▶ **PROBLEM DESCRIPTION**: In the records below, begin at the line that has "- So that teuton" and stop after the line that has "- In the configuration"; quote those lines verbatim and nothing more.

Difference listings:
Content starts

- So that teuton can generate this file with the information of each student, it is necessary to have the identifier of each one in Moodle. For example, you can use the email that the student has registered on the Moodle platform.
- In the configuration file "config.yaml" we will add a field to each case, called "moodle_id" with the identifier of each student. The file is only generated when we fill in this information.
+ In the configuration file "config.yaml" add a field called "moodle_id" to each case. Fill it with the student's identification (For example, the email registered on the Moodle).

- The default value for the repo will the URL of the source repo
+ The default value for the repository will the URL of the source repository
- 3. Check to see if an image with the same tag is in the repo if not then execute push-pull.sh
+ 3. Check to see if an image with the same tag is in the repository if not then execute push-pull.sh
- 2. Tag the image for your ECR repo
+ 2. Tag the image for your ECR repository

Content ends
Content starts

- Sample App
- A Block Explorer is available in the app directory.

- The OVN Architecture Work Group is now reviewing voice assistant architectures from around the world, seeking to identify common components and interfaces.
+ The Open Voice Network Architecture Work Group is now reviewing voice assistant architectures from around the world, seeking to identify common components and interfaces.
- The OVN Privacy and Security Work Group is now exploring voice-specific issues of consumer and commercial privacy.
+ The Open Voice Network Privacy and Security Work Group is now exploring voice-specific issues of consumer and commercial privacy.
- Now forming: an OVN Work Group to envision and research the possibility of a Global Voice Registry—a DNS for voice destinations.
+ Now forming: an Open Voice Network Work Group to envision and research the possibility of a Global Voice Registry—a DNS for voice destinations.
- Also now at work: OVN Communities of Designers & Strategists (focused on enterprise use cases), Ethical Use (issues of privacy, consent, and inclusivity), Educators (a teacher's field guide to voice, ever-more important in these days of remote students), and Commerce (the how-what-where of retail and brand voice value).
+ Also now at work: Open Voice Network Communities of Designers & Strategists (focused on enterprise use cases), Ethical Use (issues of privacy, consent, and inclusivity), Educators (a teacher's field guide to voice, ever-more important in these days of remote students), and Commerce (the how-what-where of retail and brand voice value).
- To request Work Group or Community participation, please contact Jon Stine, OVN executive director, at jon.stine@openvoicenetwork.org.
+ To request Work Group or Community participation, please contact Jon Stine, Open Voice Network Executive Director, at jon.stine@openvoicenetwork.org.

Content ends

▶ **EXERCISE ANSWER**:
- So that teuton can generate this file with the information of each student, it is necessary to have the identifier of each one in Moodle. For example, you can use the email that the student has registered on the Moodle platform.
- In the configuration file "config.yaml" we will add a field to each case, called "moodle_id" with the identifier of each student. The file is only generated when we fill in this information.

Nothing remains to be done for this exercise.